Faktor penyebab kecemasan juga bisa berasal dari intensitas melakukan perilakunya. Ketika melakukan Hanya Sekali perilaku yang bertentangan dengan moral akan berbeda kecemasannya dengan yang melakukan secara berulang- ulang. Konflik yang merujuk pada kecemasan tentu umum terjadi pada M-S-M

ketika melakukan hubungan seksual sejenis, tetapi konflik tersebut bisa teredam ketika perilaku tersebut terus dipupuk dan dilakukan berulang-ulang.
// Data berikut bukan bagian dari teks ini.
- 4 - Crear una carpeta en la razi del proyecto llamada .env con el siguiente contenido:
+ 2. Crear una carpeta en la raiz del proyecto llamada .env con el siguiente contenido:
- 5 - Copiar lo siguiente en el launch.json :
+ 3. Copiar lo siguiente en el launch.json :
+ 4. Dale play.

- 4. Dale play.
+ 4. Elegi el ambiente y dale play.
Ketika seseorang melakukan perilaku yang bertentangan dengan nilai dan norma secara berulang, maka rasa bersalah ataupun konflik akan perilaku tersebut akan berangsur-angsur menghilang (Atkinson, dalam Chaplin, 1995).
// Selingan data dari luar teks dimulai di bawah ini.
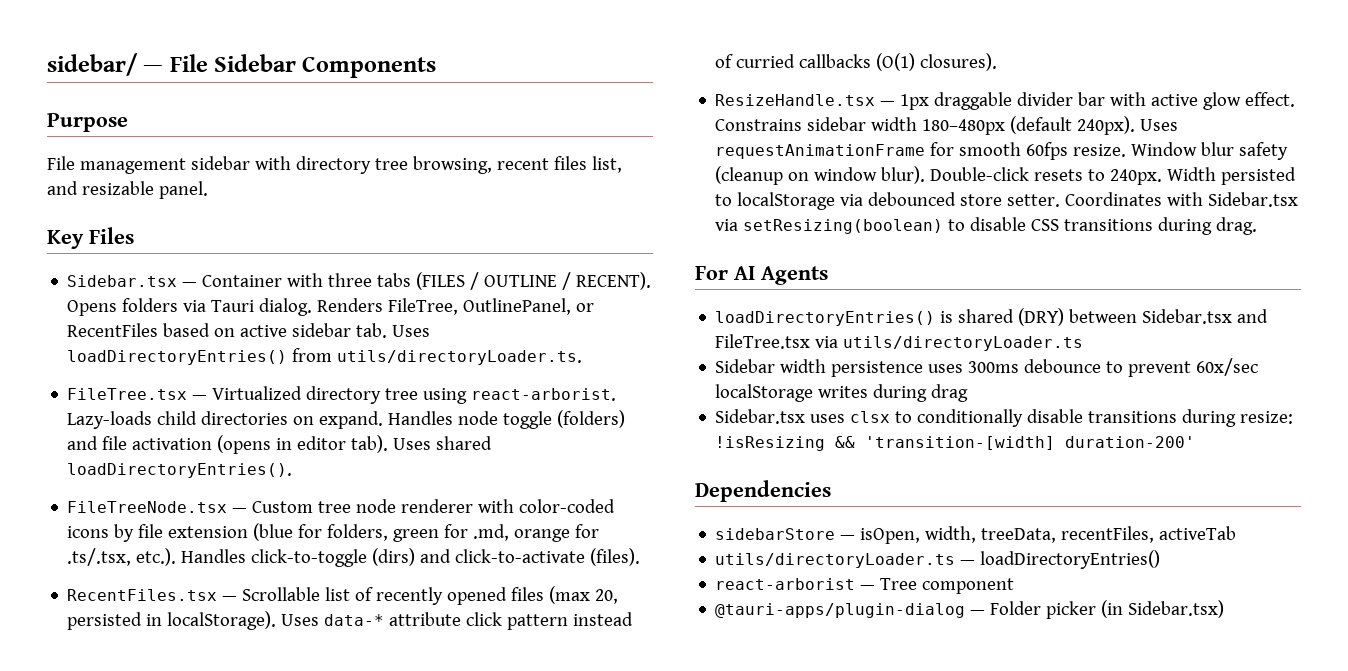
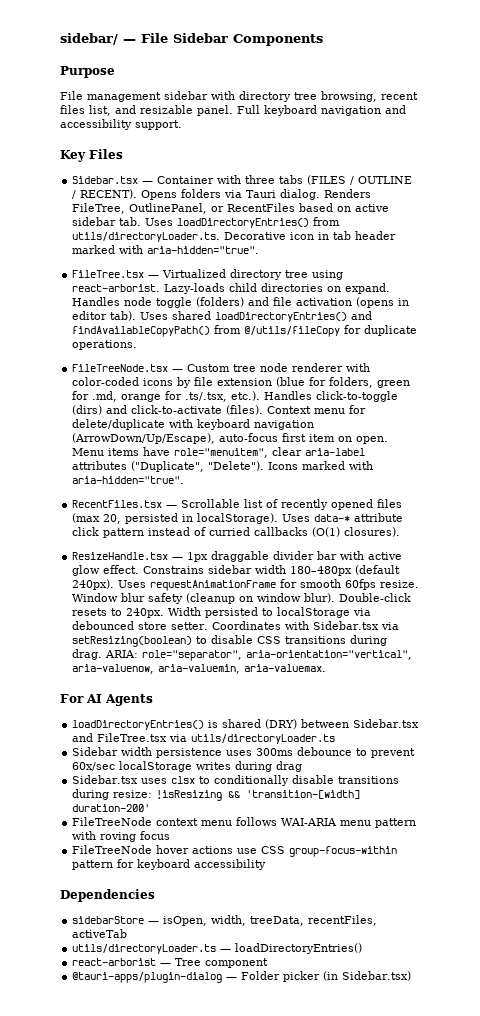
+ Full keyboard navigation and accessibility support.
- Renders FileTree, OutlinePanel, or RecentFiles based on active sidebar tab. Uses loadDirectoryEntries() from utils/directoryLoader.ts.
+ Renders FileTree, OutlinePanel, or RecentFiles based on active sidebar tab. Uses loadDirectoryEntries() from utils/directoryLoader.ts. Decorative icon in tab header marked with aria-hidden="true".
- Uses shared loadDirectoryEntries().
+ Uses shared loadDirectoryEntries() and findAvailableCopyPath() from @/utils/fileCopy for duplicate operations.
+ Context menu for delete/duplicate with keyboard navigation (ArrowDown/Up/Escape), auto-focus first item on open. Menu items have role="menuitem", clear aria-label attributes ("Duplicate", "Delete"). Icons marked with aria-hidden="true".
+ ARIA: role="separator", aria-orientation="vertical", aria-valuenow, aria-valuemin, aria-valuemax.
+ FileTreeNode context menu follows WAI-ARIA menu pattern with roving focus
+ FileTreeNode hover actions use CSS group-focus-within pattern for keyboard accessibility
Dari dinamika di atas, Kecemasan akan perilaku M-S-M memiliki kaitan dengan Eudaimonic Well-Being. Sejalan dengan itu, korelasi tersebut dapat digambarkan juga dengan tingkat ketiga aspek EWB, yakni Sense of Purpose (SoP) yang mengacu pada prinsip dan tujuan hidup yang dimiliki oleh seseorang,

Purposeful Personal Expressiveness (PPE) yang merupakan setiap kegiatan yang dilakukan oleh seseorang sesuai dengan tujuan hidupnya, dan Effortful Engagement (EE) yakni keterlibatan dalam aktivitas yang ia lakukan (Schutee, Wissing, dan Khumalo, 2013). Hal ini dapat dijelaskan bahwa masing-masing variabel dan aspek tersebut terpaut dengan kondisi psikologis yang tidak baik, seperti konflik. Mereka yang berkonflik mengalami tingkat EWB dan aspek- aspeknya yang rendah disertai dengan adanya kecemasan.
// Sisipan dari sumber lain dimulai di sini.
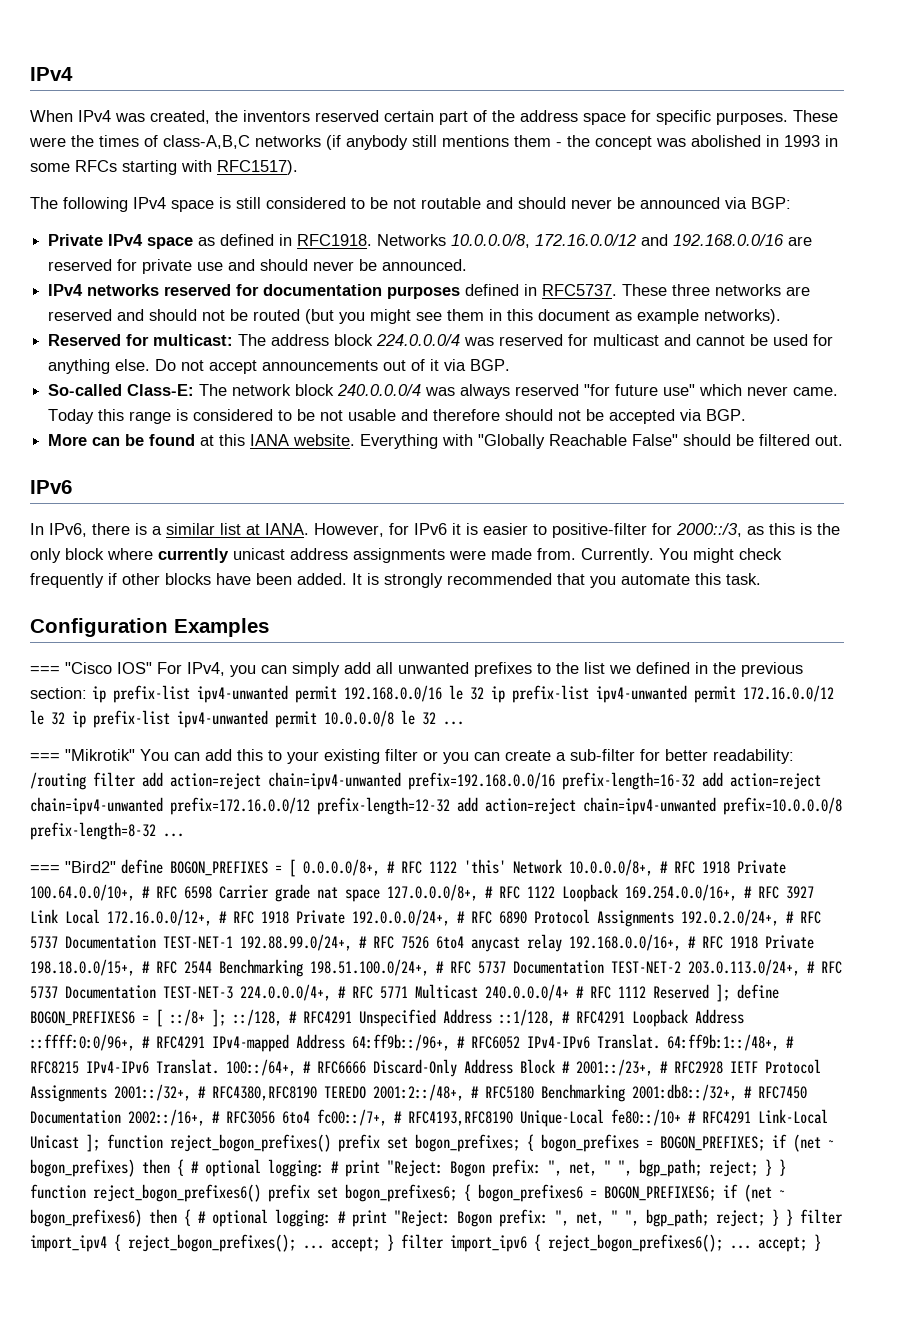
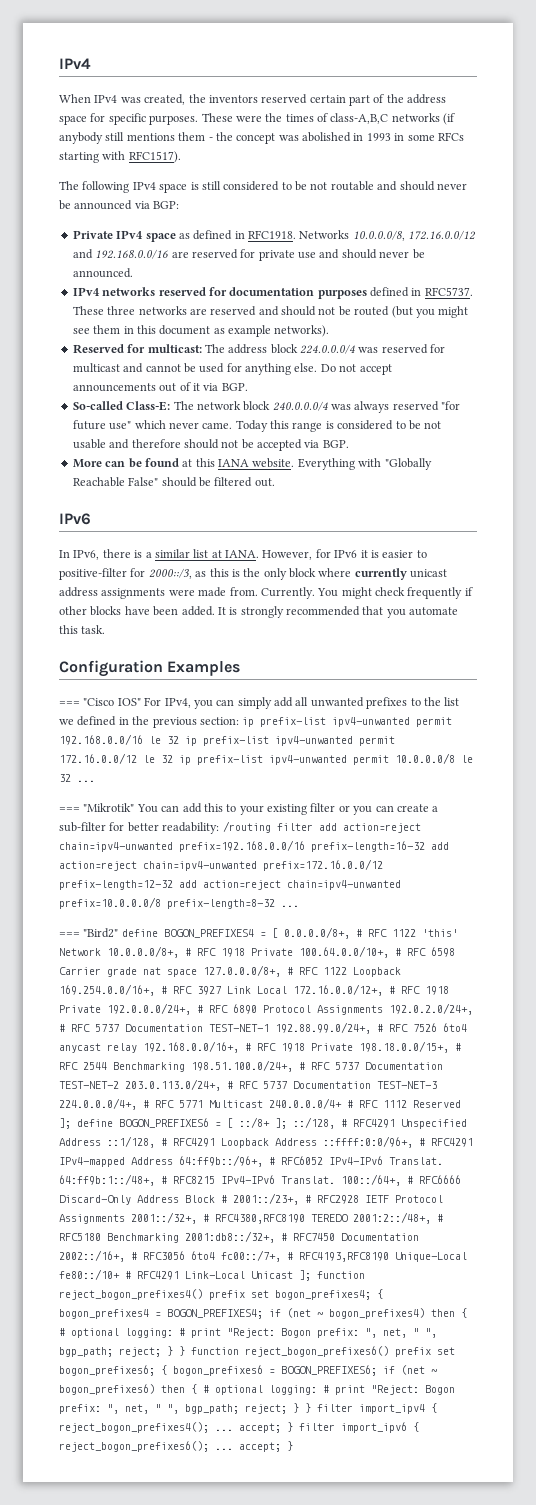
- === "Bird2" define BOGON_PREFIXES = [ 0.0.0.0/8+, # RFC 1122 'this' Network 10.0.0.0/8+, # RFC 1918 Private 100.64.0.0/10+, # RFC 6598 Carrier grade nat space 127.0.0.0/8+, # RFC 1122 Loopback 169.254.0.0/16+, # RFC 3927 Link Local 172.16.0.0/12+, # RFC 1918 Private 192.0.0.0/24+, # RFC 6890 Protocol Assignments 192.0.2.0/24+, # RFC 5737 Documentation TEST-NET-1 192.88.99.0/24+, # RFC 7526 6to4 anycast relay 192.168.0.0/16+, # RFC 1918 Private 198.18.0.0/15+, # RFC 2544 Benchmarking 198.51.100.0/24+, # RFC 5737 Documentation TEST-NET-2 203.0.113.0/24+, # RFC 5737 Documentation TEST-NET-3 224.0.0.0/4+, # RFC 5771 Multicast 240.0.0.0/4+ # RFC 1112 Reserved ];
+ === "Bird2" define BOGON_PREFIXES4 = [ 0.0.0.0/8+, # RFC 1122 'this' Network 10.0.0.0/8+, # RFC 1918 Private 100.64.0.0/10+, # RFC 6598 Carrier grade nat space 127.0.0.0/8+, # RFC 1122 Loopback 169.254.0.0/16+, # RFC 3927 Link Local 172.16.0.0/12+, # RFC 1918 Private 192.0.0.0/24+, # RFC 6890 Protocol Assignments 192.0.2.0/24+, # RFC 5737 Documentation TEST-NET-1 192.88.99.0/24+, # RFC 7526 6to4 anycast relay 192.168.0.0/16+, # RFC 1918 Private 198.18.0.0/15+, # RFC 2544 Benchmarking 198.51.100.0/24+, # RFC 5737 Documentation TEST-NET-2 203.0.113.0/24+, # RFC 5737 Documentation TEST-NET-3 224.0.0.0/4+, # RFC 5771 Multicast 240.0.0.0/4+ # RFC 1112 Reserved ];
- function reject_bogon_prefixes() prefix set bogon_prefixes; { bogon_prefixes = BOGON_PREFIXES; if (net ~ bogon_prefixes) then { # optional logging:
+ function reject_bogon_prefixes4() prefix set bogon_prefixes4; { bogon_prefixes4 = BOGON_PREFIXES4; if (net ~ bogon_prefixes4) then { # optional logging:
- } } filter import_ipv4 { reject_bogon_prefixes();
+ } } filter import_ipv4 { reject_bogon_prefixes4();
Sekalipun demikian, seorang M-S-M yang mengalami kecemasan tidak dapat dipastikan tidak memiliki kesejahteraan eudaimonic atau sebaliknya. Perilaku tersebut memang bertentangan dengan agama, pandangan masyarakat, berisiko, dan sebagainya, tetapi hal tersebut bisa saja menjadi suatu aktivitas yang sesuai dengan internal dirinya sehingga kecemasan yang terjadi mungkin tidak terkait dengan pilihan untuk dirinya sendiri. Dengan demikian, untuk membuktikan lebih jauh fenomena tersebut maka penelitian ini perlu untuk dilakukan, melihat bahwa asumsi-asumsi tersebut belum sepenuhnya dapat dikatakan kokoh.